INFORMATION PROVIDED:
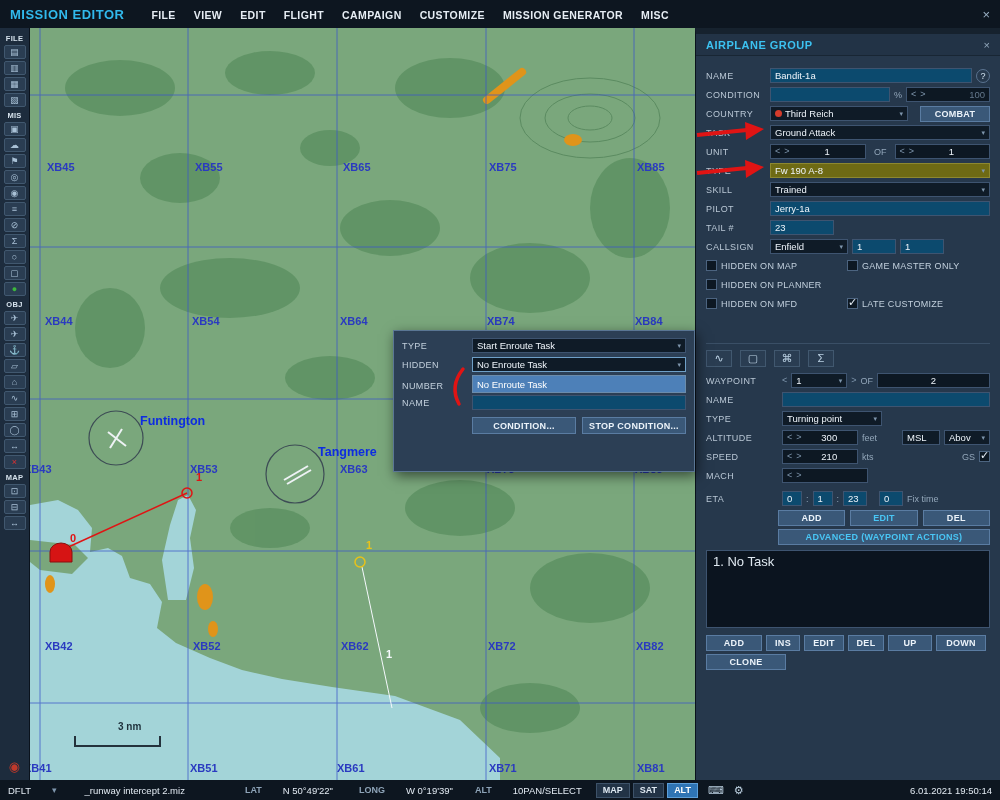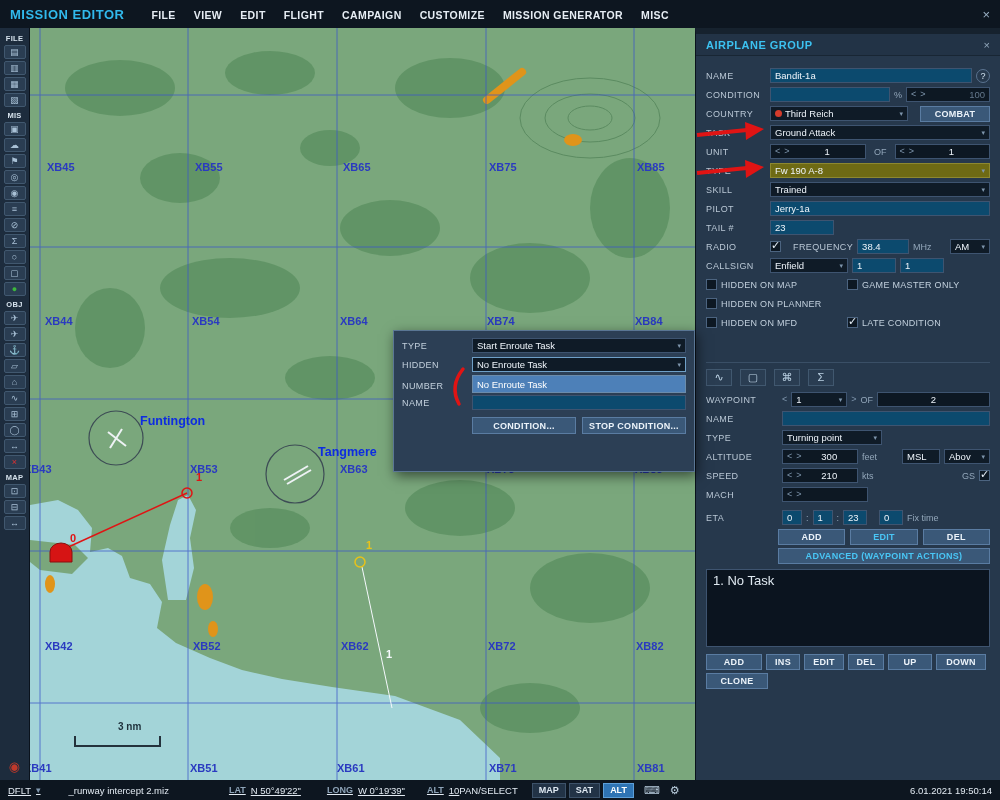--- a/index.html
+++ b/index.html
@@ -312,17 +312,6 @@
           <input class="input" style="width: 64px;" value="23">
         </div>
         <div class="prow">
-          <span class="plabel">RADIO</span>
-          <span class="checkbox checked"></span>
-          <span class="plabel" style="flex:0 0 auto;margin-left:8px">FREQUENCY</span>
-          <input class="input" style="width: 52px;" value="38.4">
-          <span class="unit">MHz</span>
-          <div class="dropdown" style="width:40px;margin-left:auto">
-            <span>AM</span>
-            <span class="chev">▾</span>
-          </div>
-        </div>
-        <div class="prow">
           <span class="plabel">CALLSIGN</span>
           <div class="dropdown" style="width:78px">
             <span>Enfield</span>

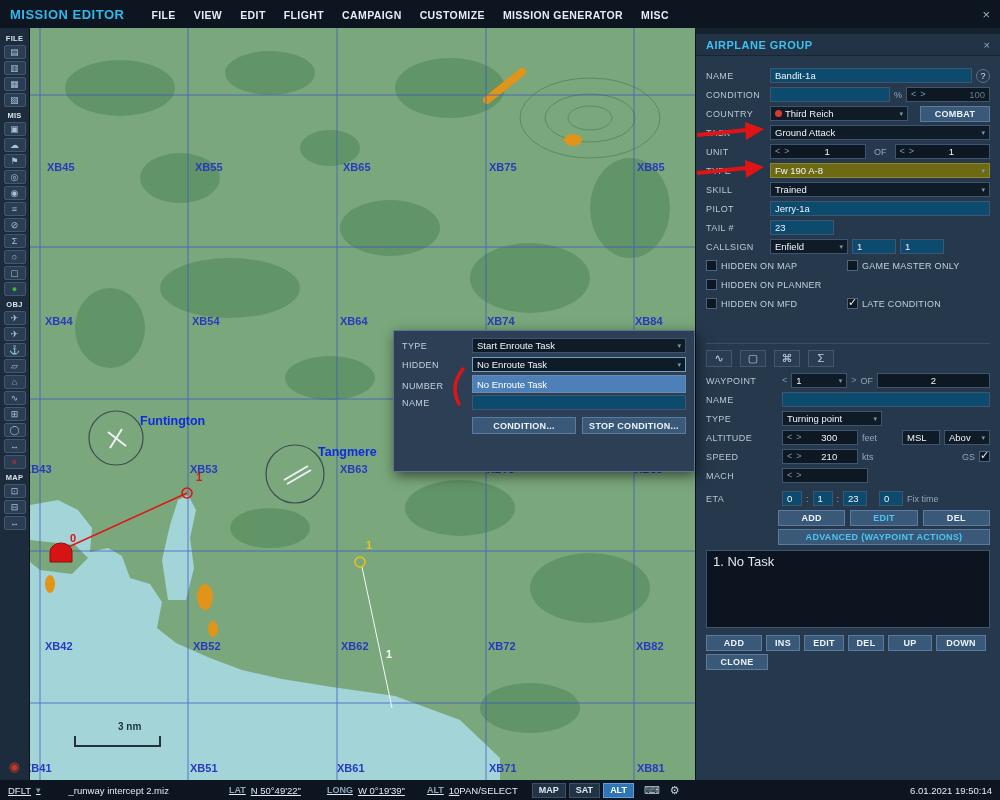--- a/index.html
+++ b/index.html
@@ -334,7 +334,7 @@
           <span class="checkbox"></span>
           <span class="cb-label cb-first">HIDDEN ON MFD</span>
           <span class="checkbox checked"></span>
-          <span class="cb-label">LATE CONDITION</span>
+          <span class="cb-label">LATE CUSTOMIZE</span>
         </div>
       </div>
 

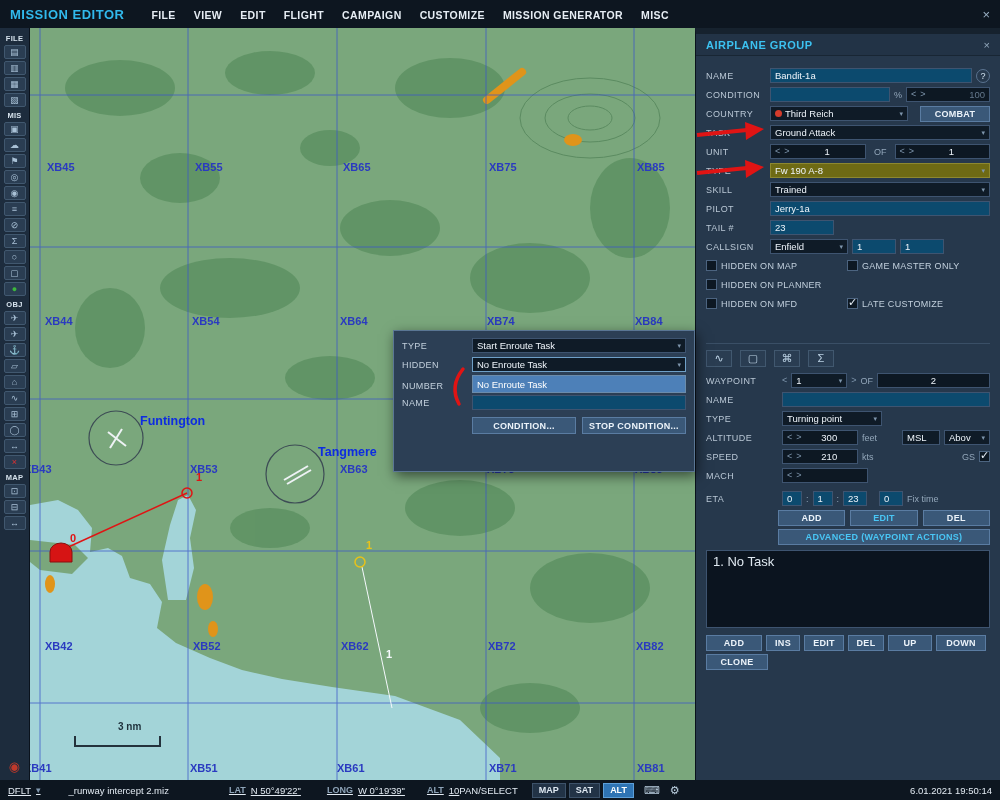--- a/index.html
+++ b/index.html
@@ -435,7 +435,7 @@
         <button class="btn" style="width:50px">DOWN</button>
       </div>
       <div class="listbtn-row">
-        <button class="btn" style="width:62px">CLONE</button>
+        <button class="btn" style="width:80px">CLONE</button>
       </div>
     </section>
 

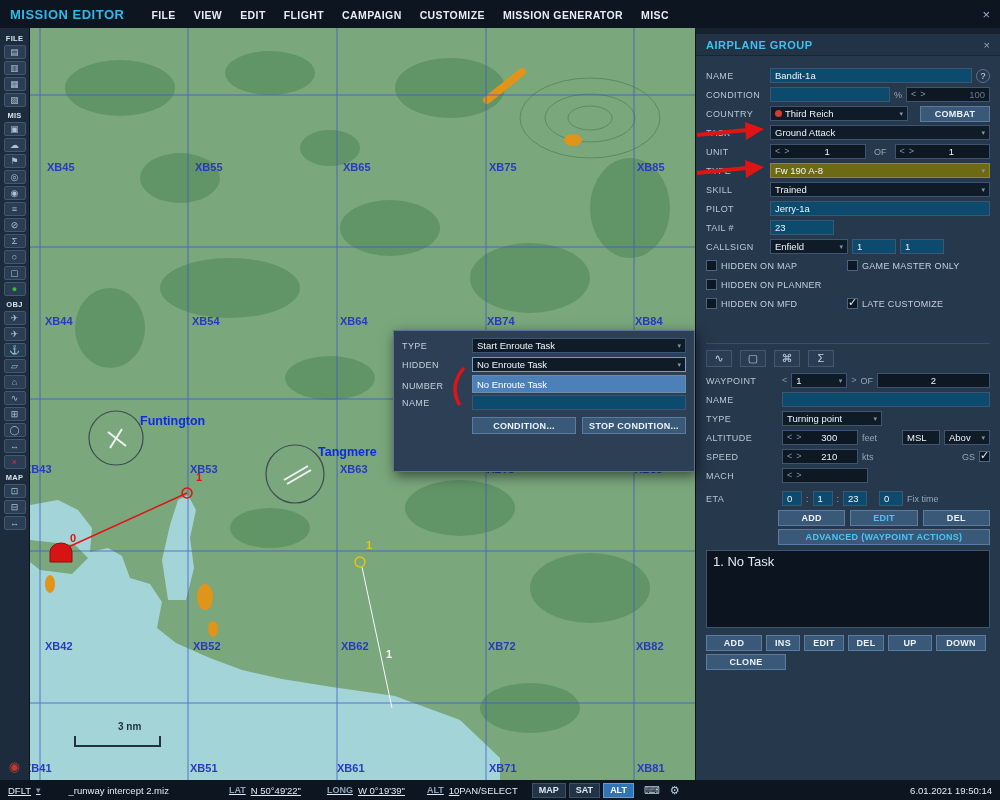--- a/index.html
+++ b/index.html
@@ -81,7 +81,7 @@
 
 #statusbar{flex:0 0 20px;background:#0d1620;display:flex;align-items:center;padding:0 8px;font-size:9.5px;color:#e2eaf2;}
 .sb-gap28{margin-left:28px;}
-.sb-group{display:flex;gap:5px;align-items:center;text-decoration:underline;}
+.sb-group{display:flex;gap:21px;align-items:center;}
 .sb-label{color:#8ea4b8;font-size:9px;font-weight:bold;}
 .sb-btn{background:#223346;border:1px solid #3d5269;height:15px;padding:0 6px;font-size:9px;font-weight:bold;color:#dfe9f2;display:flex;align-items:center;margin-left:3px;}
 .sb-btn.active{background:#2f74b4;border-color:#5d9fd8;color:#fff;}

WHAT YOU NEED TO DO: Repeat the entries exactly, without pictures.

RESPONSE BOX:
--- a/index.html
+++ b/index.html
@@ -312,17 +312,6 @@
           <input class="input" style="width: 64px;" value="23">
         </div>
         <div class="prow">
-          <span class="plabel">RADIO</span>
-          <span class="checkbox checked"></span>
-          <span class="plabel" style="flex:0 0 auto;margin-left:8px">FREQUENCY</span>
-          <input class="input" style="width: 52px;" value="38.4">
-          <span class="unit">MHz</span>
-          <div class="dropdown" style="width:40px;margin-left:auto">
-            <span>AM</span>
-            <span class="chev">▾</span>
-          </div>
-        </div>
-        <div class="prow">
           <span class="plabel">CALLSIGN</span>
           <div class="dropdown" style="width:78px">
             <span>Enfield</span>

--- a/index.html
+++ b/index.html
@@ -334,7 +334,7 @@
           <span class="checkbox"></span>
           <span class="cb-label cb-first">HIDDEN ON MFD</span>
           <span class="checkbox checked"></span>
-          <span class="cb-label">LATE CONDITION</span>
+          <span class="cb-label">LATE CUSTOMIZE</span>
         </div>
       </div>
 

--- a/index.html
+++ b/index.html
@@ -435,7 +435,7 @@
         <button class="btn" style="width:50px">DOWN</button>
       </div>
       <div class="listbtn-row">
-        <button class="btn" style="width:62px">CLONE</button>
+        <button class="btn" style="width:80px">CLONE</button>
       </div>
     </section>
 

--- a/index.html
+++ b/index.html
@@ -81,7 +81,7 @@
 
 #statusbar{flex:0 0 20px;background:#0d1620;display:flex;align-items:center;padding:0 8px;font-size:9.5px;color:#e2eaf2;}
 .sb-gap28{margin-left:28px;}
-.sb-group{display:flex;gap:5px;align-items:center;text-decoration:underline;}
+.sb-group{display:flex;gap:21px;align-items:center;}
 .sb-label{color:#8ea4b8;font-size:9px;font-weight:bold;}
 .sb-btn{background:#223346;border:1px solid #3d5269;height:15px;padding:0 6px;font-size:9px;font-weight:bold;color:#dfe9f2;display:flex;align-items:center;margin-left:3px;}
 .sb-btn.active{background:#2f74b4;border-color:#5d9fd8;color:#fff;}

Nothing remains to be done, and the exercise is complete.